== Task inputs ==

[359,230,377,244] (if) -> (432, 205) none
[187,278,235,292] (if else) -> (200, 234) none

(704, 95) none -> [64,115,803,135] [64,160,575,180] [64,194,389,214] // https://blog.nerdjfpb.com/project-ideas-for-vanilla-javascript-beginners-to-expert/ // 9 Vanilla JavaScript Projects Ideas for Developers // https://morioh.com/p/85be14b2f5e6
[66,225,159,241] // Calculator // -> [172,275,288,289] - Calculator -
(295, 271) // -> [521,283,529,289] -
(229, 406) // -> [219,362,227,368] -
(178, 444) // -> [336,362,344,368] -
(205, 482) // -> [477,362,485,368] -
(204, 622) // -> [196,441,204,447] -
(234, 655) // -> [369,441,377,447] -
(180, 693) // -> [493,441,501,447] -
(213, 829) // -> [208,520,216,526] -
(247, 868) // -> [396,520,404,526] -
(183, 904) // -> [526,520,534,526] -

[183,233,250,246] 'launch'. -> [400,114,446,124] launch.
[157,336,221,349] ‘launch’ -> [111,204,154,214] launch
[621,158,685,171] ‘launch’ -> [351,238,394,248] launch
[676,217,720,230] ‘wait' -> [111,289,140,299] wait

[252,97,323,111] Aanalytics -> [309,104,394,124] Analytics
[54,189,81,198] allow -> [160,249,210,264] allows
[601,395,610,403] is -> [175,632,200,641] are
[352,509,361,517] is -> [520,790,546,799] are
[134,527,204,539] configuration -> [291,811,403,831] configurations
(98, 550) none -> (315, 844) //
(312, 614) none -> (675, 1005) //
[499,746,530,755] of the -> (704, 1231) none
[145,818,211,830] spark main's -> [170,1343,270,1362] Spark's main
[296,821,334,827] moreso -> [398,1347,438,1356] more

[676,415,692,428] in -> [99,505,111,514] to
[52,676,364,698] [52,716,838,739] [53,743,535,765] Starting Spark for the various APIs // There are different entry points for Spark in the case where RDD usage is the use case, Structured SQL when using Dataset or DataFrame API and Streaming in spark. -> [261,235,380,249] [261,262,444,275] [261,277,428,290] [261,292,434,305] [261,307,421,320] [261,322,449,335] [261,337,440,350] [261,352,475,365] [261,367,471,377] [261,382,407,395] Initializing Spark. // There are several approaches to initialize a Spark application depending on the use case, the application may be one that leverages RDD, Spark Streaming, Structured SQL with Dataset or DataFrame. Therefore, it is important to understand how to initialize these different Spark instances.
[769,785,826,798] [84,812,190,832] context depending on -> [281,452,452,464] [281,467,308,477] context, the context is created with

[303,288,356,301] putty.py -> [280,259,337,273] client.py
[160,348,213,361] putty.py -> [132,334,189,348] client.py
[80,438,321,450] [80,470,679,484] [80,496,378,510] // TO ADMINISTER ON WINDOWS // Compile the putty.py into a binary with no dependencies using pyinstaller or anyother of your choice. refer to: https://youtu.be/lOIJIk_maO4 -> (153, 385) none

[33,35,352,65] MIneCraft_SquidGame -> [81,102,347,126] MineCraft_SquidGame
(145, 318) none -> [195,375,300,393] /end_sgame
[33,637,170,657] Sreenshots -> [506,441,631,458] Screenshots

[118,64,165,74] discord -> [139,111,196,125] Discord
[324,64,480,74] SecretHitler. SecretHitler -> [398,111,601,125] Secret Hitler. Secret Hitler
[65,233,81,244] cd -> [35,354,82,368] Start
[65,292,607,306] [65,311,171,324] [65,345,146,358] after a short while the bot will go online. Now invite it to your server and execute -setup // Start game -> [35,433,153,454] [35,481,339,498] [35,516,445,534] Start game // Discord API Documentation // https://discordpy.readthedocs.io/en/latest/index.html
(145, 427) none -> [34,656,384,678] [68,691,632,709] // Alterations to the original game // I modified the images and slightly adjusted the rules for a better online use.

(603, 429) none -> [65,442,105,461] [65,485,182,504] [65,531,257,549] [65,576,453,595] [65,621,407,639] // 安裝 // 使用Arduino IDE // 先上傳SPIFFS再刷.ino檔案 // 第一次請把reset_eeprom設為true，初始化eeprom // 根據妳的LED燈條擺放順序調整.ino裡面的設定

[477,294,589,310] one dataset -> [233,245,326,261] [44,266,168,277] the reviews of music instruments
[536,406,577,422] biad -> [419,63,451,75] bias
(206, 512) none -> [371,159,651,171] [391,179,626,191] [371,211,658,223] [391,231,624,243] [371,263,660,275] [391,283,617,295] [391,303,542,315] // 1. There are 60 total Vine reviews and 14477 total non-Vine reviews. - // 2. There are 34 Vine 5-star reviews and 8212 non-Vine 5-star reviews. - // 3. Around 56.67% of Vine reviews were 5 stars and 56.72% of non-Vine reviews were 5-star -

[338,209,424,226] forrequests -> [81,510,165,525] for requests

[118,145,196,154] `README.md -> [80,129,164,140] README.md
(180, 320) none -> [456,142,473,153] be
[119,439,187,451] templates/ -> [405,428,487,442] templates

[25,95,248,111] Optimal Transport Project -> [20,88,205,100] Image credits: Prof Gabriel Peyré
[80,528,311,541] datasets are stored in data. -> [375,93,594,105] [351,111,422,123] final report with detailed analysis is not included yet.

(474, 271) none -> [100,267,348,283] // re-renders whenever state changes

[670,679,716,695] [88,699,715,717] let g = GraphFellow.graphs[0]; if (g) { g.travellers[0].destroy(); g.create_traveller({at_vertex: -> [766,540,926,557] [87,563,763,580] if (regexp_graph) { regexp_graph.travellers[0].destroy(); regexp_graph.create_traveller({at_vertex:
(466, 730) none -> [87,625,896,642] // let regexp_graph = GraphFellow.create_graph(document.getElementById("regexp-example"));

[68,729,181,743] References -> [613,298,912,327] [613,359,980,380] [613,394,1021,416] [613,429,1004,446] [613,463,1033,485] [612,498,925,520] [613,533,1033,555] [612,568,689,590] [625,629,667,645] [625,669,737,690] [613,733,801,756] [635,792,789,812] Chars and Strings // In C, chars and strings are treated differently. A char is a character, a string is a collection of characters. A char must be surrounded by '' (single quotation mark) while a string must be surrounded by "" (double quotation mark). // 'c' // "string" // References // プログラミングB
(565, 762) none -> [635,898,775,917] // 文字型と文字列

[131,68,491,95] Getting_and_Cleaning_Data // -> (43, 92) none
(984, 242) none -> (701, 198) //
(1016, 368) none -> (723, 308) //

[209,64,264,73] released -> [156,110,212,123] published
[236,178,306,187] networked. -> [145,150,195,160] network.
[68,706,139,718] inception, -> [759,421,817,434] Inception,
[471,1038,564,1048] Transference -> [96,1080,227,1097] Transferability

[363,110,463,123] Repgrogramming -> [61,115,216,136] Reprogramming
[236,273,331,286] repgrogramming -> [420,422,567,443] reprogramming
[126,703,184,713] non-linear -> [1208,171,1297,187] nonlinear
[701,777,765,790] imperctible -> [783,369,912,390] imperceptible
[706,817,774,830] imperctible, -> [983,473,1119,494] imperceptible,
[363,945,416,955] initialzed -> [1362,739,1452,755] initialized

===

# [Exercise instructions]
Everything above from the line containing "[601,395,610,403] is -> [175,632,200,641] are" down to the line containing "[499,746,530,755] of the -> (704, 1231) none" should be copied exactly, both end lines included, and nothing else.

# [Output of the exercise]
[601,395,610,403] is -> [175,632,200,641] are
[352,509,361,517] is -> [520,790,546,799] are
[134,527,204,539] configuration -> [291,811,403,831] configurations
(98, 550) none -> (315, 844) //
(312, 614) none -> (675, 1005) //
[499,746,530,755] of the -> (704, 1231) none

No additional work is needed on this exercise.